Justin Martin’s ‘Hello Clouds’ surpasses the austerity of the sophomore slump [Review]
All too commonly is the phrase ‘sophomore slump’ used throughout the music industry. There’s quite a bit of weight put on the second album. It’s a chance for an artist to prove that the success and sound of their seminal release wasn’t a fluke – that it’s instead part of a unique and defining vision that will be curated for years to come. This nagging reminder of what a sophomore album represents can cast a looming pressure over musicians, often resulting in an expansive length of time before their subsequent album is released.
Justin Martin‘s debut album, Ghettos & Gardens, was released in 2012. While it did see success, most notably it acted as confirmation that the defining sound heard in his breakthrough song, “The Sad Piano,” could translate across the entirety of a full length album. Now, years after the song that mobilized Martin’s career, the Dirtybird co-founder can add a second album to his padded discography. And that proverbial sophomore slump that so many caution against? Hello Clouds is in the clear.
Replete with delicate, often female, vocal samples and the groovier, underlying chords that have become archetypal of releases on Dirtybird, Hello Clouds is in a way a subtle message about second albums. When a musician can effectively be felt smiling throughout his songs, it transcends any external pressure. Commenting on the album’s breadth of emotions and range of sound, Martin went on to say, “I wanted Hello Clouds to tell a story from the first track to the last, rather than just be a collection of dance floor tunes. I put a lot of time, energy, and emotion into this album over the past 3 years, I’m so happy it’s finally out!”

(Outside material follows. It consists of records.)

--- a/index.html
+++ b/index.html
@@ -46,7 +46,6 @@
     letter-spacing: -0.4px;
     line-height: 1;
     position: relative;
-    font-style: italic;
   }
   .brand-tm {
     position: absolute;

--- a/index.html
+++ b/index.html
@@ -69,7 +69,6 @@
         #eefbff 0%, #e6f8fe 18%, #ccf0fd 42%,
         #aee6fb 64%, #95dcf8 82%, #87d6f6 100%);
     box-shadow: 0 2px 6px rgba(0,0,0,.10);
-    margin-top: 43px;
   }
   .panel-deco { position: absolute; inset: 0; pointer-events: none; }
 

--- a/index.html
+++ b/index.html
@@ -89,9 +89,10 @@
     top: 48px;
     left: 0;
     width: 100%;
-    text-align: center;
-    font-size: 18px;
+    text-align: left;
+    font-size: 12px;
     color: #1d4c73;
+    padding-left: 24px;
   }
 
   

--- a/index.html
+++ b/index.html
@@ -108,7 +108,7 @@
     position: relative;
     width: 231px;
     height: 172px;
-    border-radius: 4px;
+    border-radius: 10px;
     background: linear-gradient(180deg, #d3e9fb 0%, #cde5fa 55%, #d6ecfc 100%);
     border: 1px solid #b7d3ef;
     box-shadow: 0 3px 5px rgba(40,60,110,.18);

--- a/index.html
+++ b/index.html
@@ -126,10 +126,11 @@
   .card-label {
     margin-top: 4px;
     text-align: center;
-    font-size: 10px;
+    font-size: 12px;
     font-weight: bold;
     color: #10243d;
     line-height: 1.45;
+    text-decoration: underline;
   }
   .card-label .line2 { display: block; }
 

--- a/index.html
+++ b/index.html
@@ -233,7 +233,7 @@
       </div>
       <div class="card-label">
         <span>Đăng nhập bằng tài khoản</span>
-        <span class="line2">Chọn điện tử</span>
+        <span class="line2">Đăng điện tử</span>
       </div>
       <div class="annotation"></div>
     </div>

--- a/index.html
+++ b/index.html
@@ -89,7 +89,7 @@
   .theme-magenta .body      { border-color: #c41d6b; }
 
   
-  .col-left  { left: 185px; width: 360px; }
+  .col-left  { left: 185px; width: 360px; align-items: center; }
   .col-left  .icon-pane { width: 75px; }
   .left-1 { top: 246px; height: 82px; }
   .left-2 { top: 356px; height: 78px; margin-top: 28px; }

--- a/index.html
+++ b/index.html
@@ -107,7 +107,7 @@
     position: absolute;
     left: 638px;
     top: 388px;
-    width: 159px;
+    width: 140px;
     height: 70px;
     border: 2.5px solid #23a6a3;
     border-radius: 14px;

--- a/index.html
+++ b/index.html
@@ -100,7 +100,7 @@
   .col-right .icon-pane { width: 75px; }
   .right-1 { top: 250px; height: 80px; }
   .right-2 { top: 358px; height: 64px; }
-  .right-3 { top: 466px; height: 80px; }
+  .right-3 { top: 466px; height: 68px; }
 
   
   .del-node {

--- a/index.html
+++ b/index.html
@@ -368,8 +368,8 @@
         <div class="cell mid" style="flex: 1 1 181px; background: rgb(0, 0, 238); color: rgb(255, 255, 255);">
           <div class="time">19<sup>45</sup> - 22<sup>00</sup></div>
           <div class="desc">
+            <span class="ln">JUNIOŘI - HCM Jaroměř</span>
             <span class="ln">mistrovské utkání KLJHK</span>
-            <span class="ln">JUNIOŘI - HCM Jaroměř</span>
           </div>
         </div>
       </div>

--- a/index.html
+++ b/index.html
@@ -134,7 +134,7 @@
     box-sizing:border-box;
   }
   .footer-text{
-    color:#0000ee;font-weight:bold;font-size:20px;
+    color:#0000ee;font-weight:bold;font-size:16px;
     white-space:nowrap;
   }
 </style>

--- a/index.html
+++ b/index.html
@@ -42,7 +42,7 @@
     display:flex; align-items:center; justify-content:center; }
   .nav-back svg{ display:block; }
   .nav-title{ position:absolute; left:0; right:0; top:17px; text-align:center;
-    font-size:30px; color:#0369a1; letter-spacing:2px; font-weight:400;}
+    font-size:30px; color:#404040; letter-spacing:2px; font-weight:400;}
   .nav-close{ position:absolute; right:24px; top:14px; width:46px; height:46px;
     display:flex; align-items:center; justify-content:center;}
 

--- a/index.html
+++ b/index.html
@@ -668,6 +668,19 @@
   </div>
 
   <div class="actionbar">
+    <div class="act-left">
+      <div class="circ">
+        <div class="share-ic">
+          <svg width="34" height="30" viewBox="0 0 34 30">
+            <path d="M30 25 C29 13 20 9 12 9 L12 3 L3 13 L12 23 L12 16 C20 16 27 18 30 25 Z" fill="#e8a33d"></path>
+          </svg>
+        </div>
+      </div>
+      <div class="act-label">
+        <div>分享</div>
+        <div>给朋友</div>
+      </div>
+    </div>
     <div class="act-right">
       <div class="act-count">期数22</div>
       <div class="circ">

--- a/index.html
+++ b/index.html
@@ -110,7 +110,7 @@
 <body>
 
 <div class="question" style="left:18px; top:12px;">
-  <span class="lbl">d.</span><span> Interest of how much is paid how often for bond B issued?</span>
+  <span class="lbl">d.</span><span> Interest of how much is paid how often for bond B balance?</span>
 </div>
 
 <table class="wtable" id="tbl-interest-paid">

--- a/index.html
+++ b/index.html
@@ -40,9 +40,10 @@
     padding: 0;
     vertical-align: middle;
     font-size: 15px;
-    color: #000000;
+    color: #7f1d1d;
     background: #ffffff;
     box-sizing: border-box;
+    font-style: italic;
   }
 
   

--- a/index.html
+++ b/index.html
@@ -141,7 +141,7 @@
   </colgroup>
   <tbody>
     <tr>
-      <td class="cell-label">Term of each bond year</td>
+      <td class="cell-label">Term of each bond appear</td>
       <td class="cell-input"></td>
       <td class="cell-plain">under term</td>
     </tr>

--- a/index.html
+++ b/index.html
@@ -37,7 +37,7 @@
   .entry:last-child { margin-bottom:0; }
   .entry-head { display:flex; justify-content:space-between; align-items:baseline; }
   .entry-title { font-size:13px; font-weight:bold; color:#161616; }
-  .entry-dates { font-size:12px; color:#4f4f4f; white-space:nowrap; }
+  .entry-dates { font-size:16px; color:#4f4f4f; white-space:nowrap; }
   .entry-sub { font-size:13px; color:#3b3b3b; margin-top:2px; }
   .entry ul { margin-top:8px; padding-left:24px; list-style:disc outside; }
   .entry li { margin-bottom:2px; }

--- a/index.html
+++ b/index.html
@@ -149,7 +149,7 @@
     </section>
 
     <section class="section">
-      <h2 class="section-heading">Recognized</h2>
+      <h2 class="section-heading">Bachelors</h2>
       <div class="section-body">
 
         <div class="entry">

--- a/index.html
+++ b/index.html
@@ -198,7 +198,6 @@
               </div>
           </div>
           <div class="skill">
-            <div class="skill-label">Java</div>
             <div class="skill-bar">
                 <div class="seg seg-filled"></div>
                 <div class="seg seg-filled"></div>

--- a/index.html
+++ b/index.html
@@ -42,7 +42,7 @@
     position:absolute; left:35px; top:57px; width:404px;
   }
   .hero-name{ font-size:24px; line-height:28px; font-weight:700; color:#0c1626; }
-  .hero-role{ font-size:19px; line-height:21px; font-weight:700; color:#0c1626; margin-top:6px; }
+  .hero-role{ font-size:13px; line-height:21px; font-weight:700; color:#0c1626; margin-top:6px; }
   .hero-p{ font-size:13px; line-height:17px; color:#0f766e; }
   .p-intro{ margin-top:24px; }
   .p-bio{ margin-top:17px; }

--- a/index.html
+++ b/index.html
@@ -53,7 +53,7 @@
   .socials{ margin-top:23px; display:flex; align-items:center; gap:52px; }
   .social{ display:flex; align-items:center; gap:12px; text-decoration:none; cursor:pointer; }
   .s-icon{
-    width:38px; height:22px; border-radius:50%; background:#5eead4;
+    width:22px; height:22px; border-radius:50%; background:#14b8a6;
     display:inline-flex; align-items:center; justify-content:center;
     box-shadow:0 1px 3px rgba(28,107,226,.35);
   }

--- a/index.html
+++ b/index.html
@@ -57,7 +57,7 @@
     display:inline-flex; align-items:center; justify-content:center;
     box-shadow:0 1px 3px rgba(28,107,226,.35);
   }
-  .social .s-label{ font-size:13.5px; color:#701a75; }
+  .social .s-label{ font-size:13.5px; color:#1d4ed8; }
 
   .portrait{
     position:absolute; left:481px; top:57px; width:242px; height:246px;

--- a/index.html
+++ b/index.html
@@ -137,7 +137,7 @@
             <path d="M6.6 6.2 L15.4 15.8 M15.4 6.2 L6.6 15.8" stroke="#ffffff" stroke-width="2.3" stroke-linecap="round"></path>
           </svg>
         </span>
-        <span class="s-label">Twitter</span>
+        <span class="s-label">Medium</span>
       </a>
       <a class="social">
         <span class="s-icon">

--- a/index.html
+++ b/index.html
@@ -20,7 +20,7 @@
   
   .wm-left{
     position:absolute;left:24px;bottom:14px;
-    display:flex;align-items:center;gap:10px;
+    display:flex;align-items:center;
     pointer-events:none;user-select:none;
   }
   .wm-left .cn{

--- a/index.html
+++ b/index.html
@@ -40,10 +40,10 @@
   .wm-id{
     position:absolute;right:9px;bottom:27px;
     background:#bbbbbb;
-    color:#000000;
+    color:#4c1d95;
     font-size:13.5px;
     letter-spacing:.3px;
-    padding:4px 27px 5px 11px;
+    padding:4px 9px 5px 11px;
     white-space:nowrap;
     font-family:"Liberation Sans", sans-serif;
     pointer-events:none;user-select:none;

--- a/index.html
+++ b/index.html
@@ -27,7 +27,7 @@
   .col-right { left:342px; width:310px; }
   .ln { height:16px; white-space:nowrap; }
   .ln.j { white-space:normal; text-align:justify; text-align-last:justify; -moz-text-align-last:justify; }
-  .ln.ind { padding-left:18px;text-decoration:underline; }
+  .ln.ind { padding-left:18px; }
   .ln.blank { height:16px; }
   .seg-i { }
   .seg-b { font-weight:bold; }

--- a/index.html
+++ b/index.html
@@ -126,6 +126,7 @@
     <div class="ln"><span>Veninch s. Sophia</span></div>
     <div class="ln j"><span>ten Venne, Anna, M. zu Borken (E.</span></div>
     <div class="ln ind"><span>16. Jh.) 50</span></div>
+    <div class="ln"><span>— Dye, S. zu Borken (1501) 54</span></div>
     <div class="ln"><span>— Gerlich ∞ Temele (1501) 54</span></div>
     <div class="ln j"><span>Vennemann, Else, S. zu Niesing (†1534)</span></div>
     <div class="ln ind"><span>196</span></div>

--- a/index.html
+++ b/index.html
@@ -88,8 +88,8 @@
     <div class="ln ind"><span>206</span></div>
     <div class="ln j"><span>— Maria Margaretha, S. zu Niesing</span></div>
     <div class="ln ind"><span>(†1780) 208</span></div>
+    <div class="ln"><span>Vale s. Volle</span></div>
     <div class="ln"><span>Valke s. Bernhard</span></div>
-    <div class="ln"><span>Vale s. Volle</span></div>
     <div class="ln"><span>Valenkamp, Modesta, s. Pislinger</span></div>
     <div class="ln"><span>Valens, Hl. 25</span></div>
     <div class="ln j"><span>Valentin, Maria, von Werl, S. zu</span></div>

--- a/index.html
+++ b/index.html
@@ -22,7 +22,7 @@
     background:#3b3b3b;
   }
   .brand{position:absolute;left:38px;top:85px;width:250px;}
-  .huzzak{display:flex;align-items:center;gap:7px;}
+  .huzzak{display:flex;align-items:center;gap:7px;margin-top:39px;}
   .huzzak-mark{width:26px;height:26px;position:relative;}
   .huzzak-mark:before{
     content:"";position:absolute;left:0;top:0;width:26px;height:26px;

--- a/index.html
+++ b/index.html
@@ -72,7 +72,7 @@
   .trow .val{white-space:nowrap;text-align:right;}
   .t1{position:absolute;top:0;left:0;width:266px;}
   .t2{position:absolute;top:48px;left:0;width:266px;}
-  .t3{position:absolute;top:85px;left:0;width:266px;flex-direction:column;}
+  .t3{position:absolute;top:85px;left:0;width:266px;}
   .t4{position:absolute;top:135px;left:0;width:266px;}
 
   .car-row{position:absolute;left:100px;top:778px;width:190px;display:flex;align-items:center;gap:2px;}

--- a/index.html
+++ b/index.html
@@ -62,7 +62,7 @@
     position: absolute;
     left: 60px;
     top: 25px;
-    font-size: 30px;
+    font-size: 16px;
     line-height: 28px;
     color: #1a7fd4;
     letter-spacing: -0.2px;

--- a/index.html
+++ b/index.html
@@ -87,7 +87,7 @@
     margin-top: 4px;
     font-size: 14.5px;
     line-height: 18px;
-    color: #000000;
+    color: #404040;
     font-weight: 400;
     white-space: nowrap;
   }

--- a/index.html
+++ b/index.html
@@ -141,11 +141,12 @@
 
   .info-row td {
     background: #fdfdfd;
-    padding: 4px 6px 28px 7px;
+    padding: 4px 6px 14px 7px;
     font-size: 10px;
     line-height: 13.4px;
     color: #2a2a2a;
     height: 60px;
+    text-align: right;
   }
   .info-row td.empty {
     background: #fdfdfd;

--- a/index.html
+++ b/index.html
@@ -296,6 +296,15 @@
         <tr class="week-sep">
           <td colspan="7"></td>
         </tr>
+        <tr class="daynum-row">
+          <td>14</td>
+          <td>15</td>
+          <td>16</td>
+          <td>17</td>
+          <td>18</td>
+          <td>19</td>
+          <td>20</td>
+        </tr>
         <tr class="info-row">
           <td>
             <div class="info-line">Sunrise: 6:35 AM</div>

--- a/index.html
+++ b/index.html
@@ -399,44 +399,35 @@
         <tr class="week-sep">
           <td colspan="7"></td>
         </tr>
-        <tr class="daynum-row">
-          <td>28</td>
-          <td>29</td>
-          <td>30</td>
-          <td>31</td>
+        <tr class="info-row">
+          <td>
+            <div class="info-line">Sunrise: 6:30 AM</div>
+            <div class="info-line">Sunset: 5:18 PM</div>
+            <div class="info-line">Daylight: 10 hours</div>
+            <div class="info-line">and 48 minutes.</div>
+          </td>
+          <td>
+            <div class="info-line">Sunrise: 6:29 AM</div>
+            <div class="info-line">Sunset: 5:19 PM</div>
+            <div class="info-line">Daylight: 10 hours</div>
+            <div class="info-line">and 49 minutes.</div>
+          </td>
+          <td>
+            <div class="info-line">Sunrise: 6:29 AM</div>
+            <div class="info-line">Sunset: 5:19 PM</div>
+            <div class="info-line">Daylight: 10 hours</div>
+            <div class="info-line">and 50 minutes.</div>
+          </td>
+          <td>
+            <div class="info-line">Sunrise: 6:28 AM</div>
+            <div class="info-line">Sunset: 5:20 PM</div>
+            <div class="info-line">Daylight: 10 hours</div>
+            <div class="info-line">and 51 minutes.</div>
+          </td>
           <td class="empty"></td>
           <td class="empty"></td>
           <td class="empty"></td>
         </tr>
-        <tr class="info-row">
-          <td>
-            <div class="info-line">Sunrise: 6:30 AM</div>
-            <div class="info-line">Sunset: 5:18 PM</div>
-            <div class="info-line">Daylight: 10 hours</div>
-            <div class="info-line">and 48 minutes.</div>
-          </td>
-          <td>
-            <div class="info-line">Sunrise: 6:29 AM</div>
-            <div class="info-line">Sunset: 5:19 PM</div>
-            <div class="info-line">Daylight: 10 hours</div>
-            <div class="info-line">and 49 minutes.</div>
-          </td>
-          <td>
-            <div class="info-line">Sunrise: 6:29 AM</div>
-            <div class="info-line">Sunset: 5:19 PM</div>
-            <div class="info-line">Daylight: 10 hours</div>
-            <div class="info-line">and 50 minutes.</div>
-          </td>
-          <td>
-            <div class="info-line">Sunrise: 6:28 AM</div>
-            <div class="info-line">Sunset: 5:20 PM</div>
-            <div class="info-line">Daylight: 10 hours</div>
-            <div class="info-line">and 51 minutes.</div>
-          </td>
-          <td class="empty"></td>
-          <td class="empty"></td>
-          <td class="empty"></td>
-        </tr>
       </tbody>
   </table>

And a story it tells, indeed. Judiciously titled “Dive In” opens the album, its gossamer tone and instrumental nature setting the stage for what’s to follow. Title track “Hello Clouds,” in addition to “Odyssey” and “Rabbit Hole” act as prime showcases of Justin Martin’s love for ethereal, female vocalists, constructed in a manner similar to that of the beloved “Don’t Go.” In contrast, “The Feels” puts his immensely spirited and multifarious progression on display — a track that is certain to become a staple of raucous Dirtybird parties in the following months.
Midway through the album is “Upcountry.” An upbeat yet menacing song, that if mixed the right way wouldn’t be entirely out of place amidst a dark, warehouse set. Then there’s the delicate, more ambient nature of “Be Mine” and “Hold Them,” two songs that tug at the emotions while still maintaining a rousing beat. Fellow Dirtybird cohorts make an appearance on the album as well in the form of Will Clarke on the percussion-heavy “Back to the Jungle,” Kill Frenzy and Ardalan on “Wet Cat (Sooo Wet),” and brother, Christian Martin, on piano-laden “Midnight.” To round out the composition and provide further texture are short filler tracks, “Tropical Storm Mango” and “U R Here,” which hammer in the album’s floating, airy motif.
In Hello Clouds, Justin Martin lifts the austerity that hovers over sophomore albums, opting to instead inject his insouciant approach to music in its newly vacant space. Blending basslines heavy enough to sell out clubs with melodies airy enough for private enjoyment, it’s easy to see that he truly has fun with his music. Funky and certainly eclectic, but tightly produced, the album ingeniously captures the lighthearted nature that has come to represent Martin both on and off the decks.